Dataset and scripts for sports analyzing tasks proposed in research:
When Reasoning Meets Information Aggregation: A Case Study with Sports Narratives
Yebowen Hu, Kaiqiang Song, Sangwoo Cho, Xiaoyang Wang, Wenlin Yao, Hassan Foroosh, Dong Yu, Fei Liu
Accepted to main conference of EMNLP 2024, Miami, Florida, USA
Arxiv Paper
Reasoning is most powerful when an LLM accurately aggregates relevant information. We examine the critical role of information aggregation in reasoning by requiring the LLM to analyze sports narratives. To succeed at this task, an LLM must infer points from actions, identify related entities, attribute points accurately to players and teams, and compile key statistics to draw conclusions. We conduct comprehensive experiments with real NBA basketball data and present SportsGen, a new method to synthesize game narratives. By synthesizing data, we can rigorously evaluate LLMs' reasoning capabilities under complex scenarios with varying narrative lengths and density of information. Our findings show that most models, including GPT-4o, often fail to accurately aggregate basketball scores due to frequent scoring patterns. Open-source models like Llama-3 further suffer from significant score hallucinations. Finally, the effectiveness of reasoning is influenced by narrative complexity, information density, and domain-specific terms, highlighting the challenges in analytical reasoning tasks.

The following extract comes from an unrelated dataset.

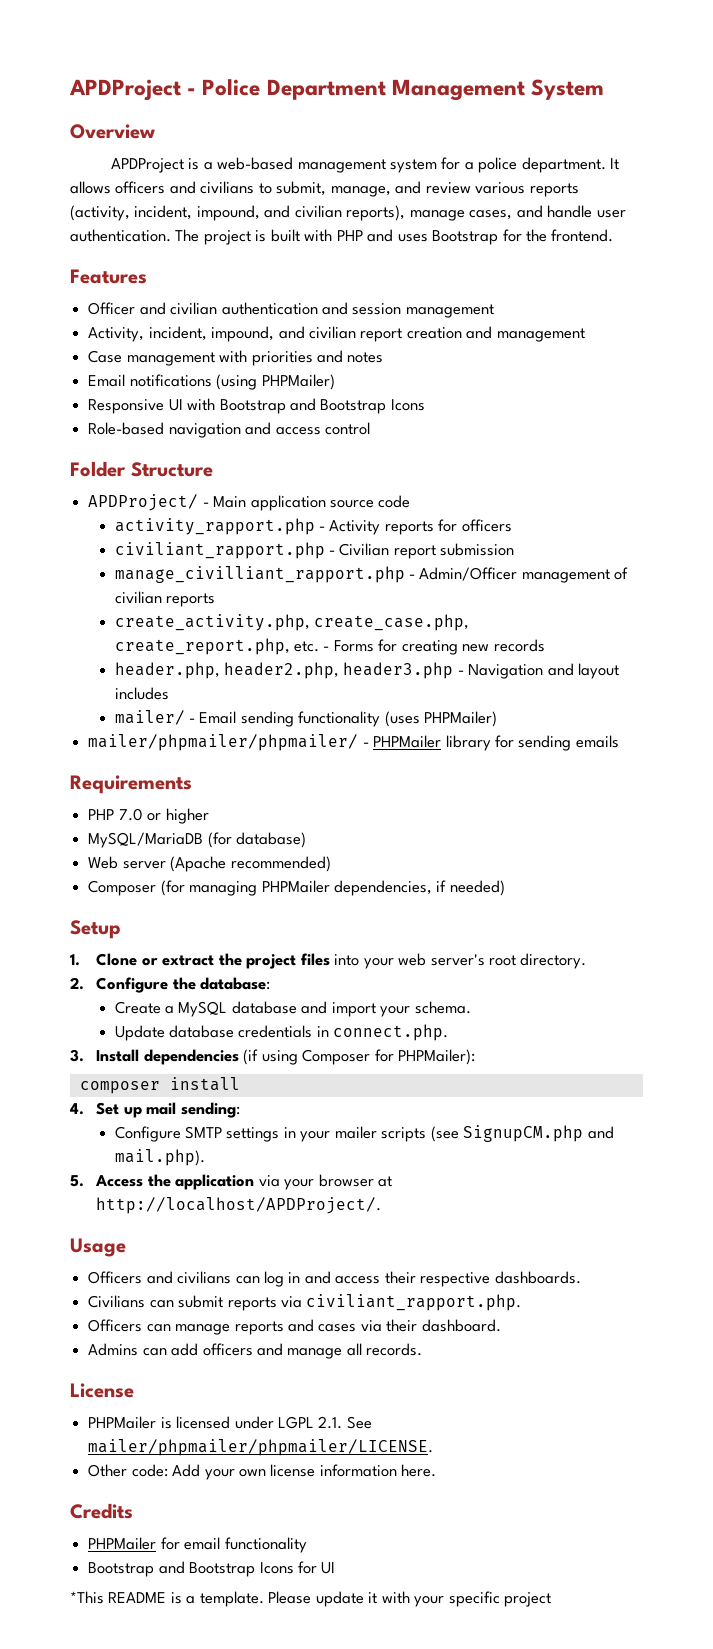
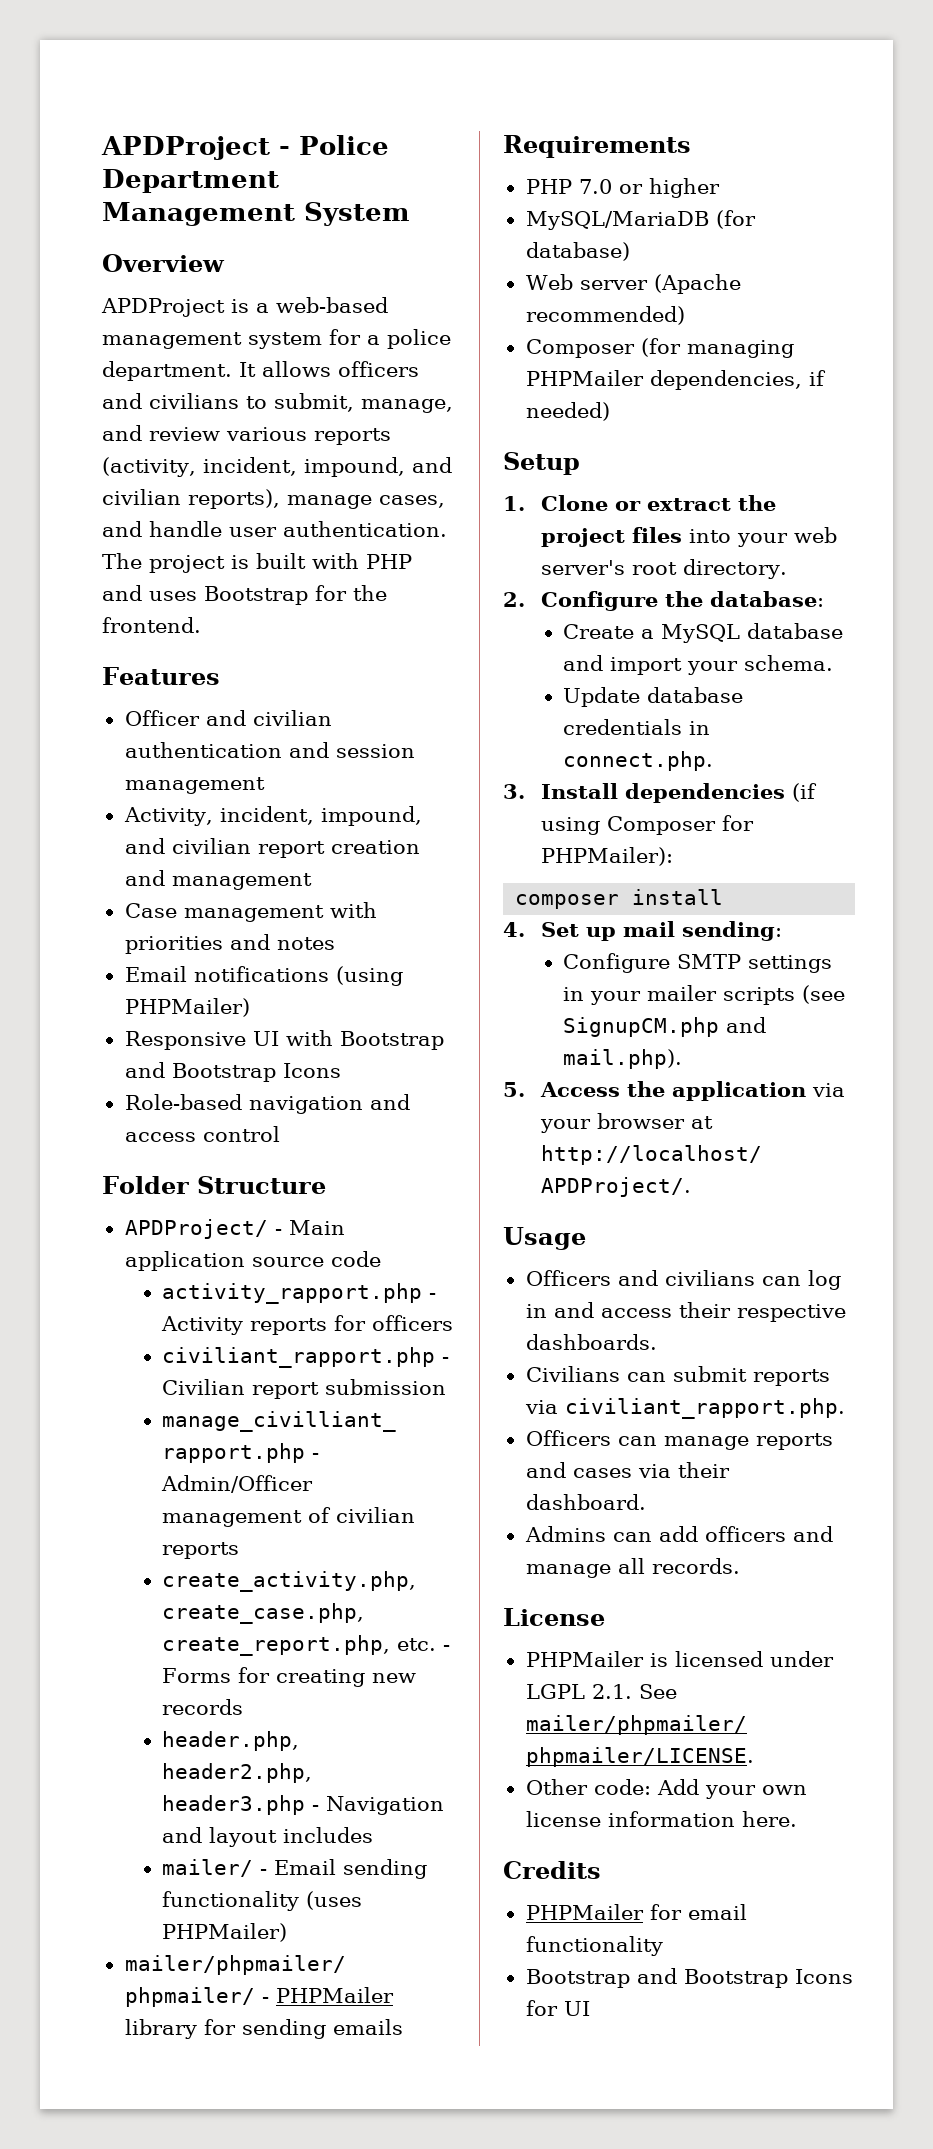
- *This README is a template. Please update it with your specific project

We introduce a novel method that synthesizes sports narratives by modeling game dynamics.
Tasks published on paper are prepared in the folder "benchmarks/.". Our proposed tasks are also available on Huggingface. https://huggingface.co/datasets/huuuyeah/SportsGen
from datasets import load_dataset
real_narratives_step_10 = load_dataset("huuuyeah/SportsGen", "real", split="DnC10")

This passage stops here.